“In a surprising turnaround, the amount of carbon dioxide being released into the atmosphere in the U.S. has fallen dramatically to its lowest level in 20 years, and government officials say the biggest reason is that cheap and plentiful natural gas has led many power plant operators to switch from dirtier-burning coal,” AP reported. “Many of the world's leading climate scientists didn't see the drop coming, in large part because it happened as a result of market forces rather than direct government action against carbon dioxide, a greenhouse gas that traps heat in the atmosphere.”
That's right; those “leading climate scientists” didn't see it coming, because it didn't come from government.
“A frenzy of shale gas drilling in the Northeast's Marcellus Shale and in Texas, Arkansas and Louisiana has caused the wholesale price of natural gas to plummet from $7 or $8 per unit to about $3 over the past four years, making it cheaper to burn than coal for a given amount of energy produced,” AP explains. “As a result, utilities are relying more than ever on gas-fired generating plants.”

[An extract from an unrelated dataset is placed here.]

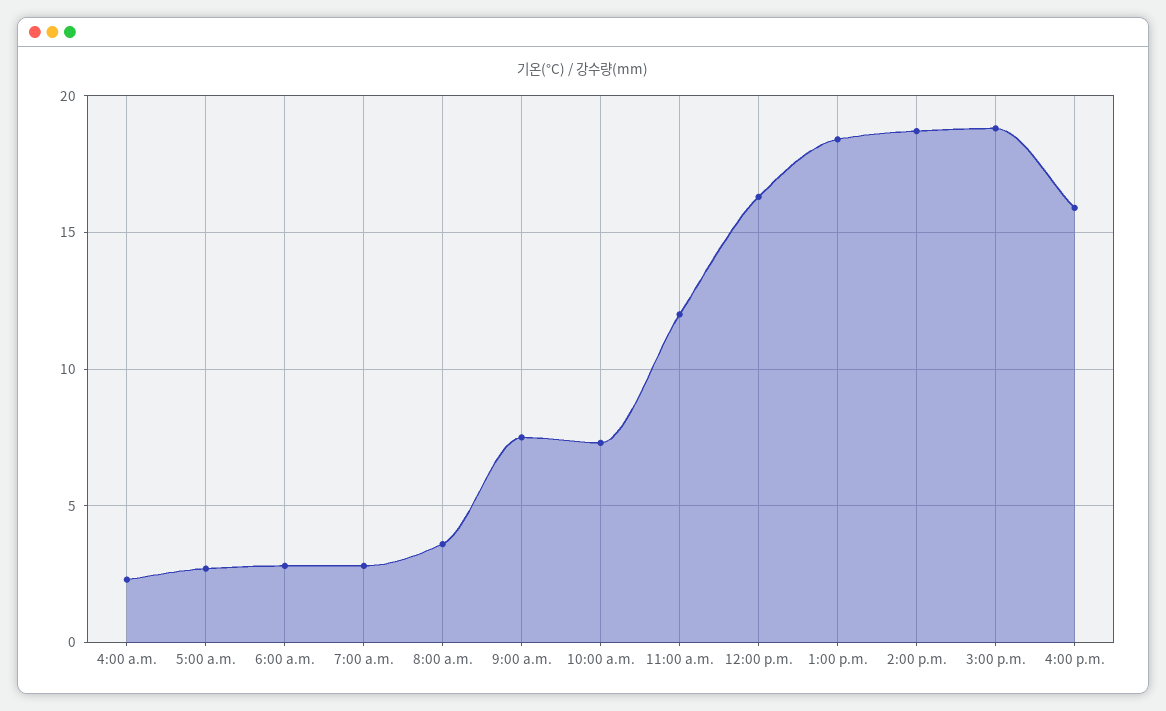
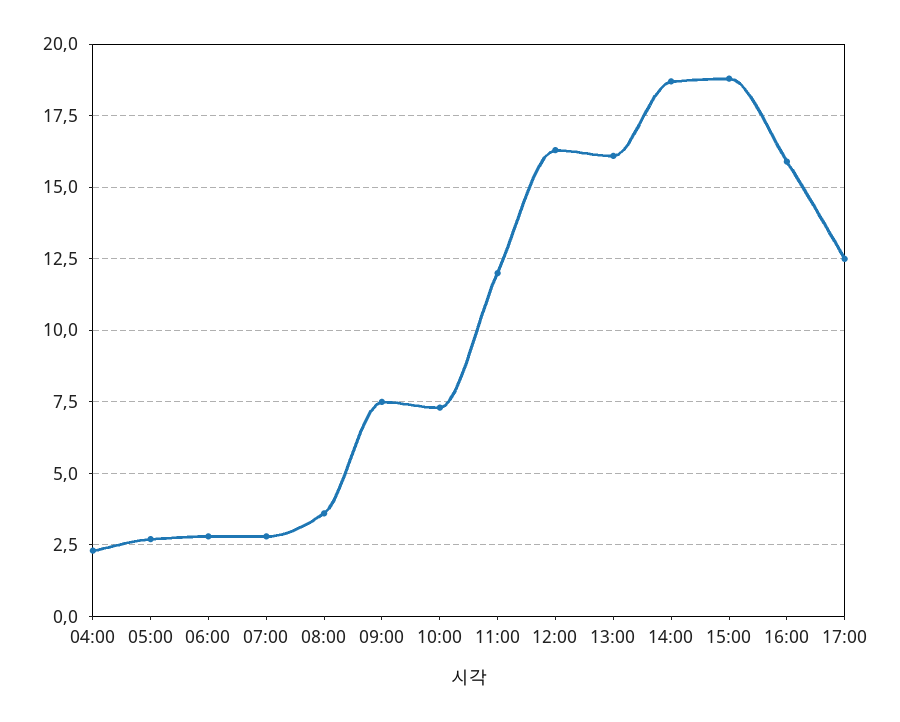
1:00 p.m.: 18.5 -> 16
17:00: none -> 12.5

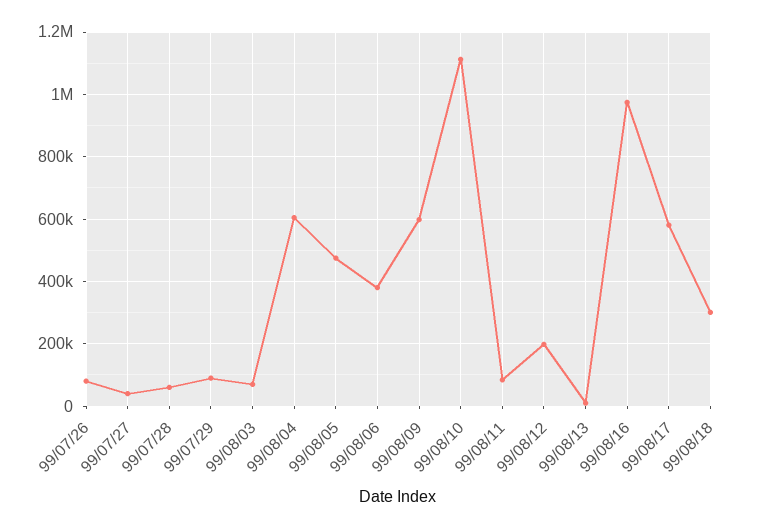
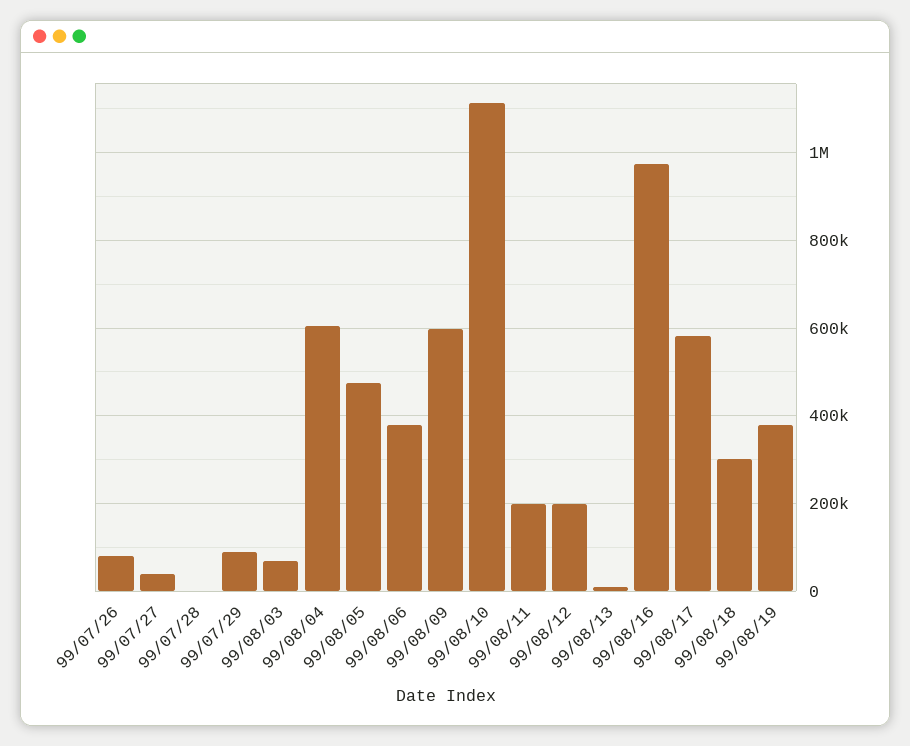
99/07/28: 60000 -> 0
99/08/11: 80000 -> 200000
99/08/19: none -> 380000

“Coal and energy use are still growing rapidly in other countries, particularly China, and CO2 levels globally are rising, not falling,” AP says. “The International Energy Agency said the U.S. has cut carbon dioxide emissions more than any other country over the last six years… China's emissions were estimated to be about 9 billion tons in 2011, accounting for about 29 percent of the global total. The U.S. accounted for approximately 16 percent.”
But of course, natural gas isn't an acceptable solution to true believers — even though it clearly works.
Roger Pielke Jr., a climate expert at the University of Colorado, told AP that “Natural gas is not a long-term solution to the CO2 problem.”
And the Sierra Club once embraced natural gas as a good alternative to coal. Not anymore. Executive Director Michael Brune told National Journal in April, “We're going to be preventing new gas plants from being built wherever we can... It would be the height of irony if we decrease our reliance on coal and rather than jumping to clean energy, we replace one dirty fuel with another.”
This is an example of the principle that “the perfect is the enemy of the good.” In other words, a good solution isn't enough because it's not a perfect solution.
But on this issue, there is no perfect solution. So-called “clean energy” sources have proven to be stubbornly unreliable, expensive and in some cases, mostly fictitious (cellulosic ethanol, for example).
The cost of natural gas is likely to remain low; we just keep finding more and more of it. And that's a good thing, even if it's not perfect.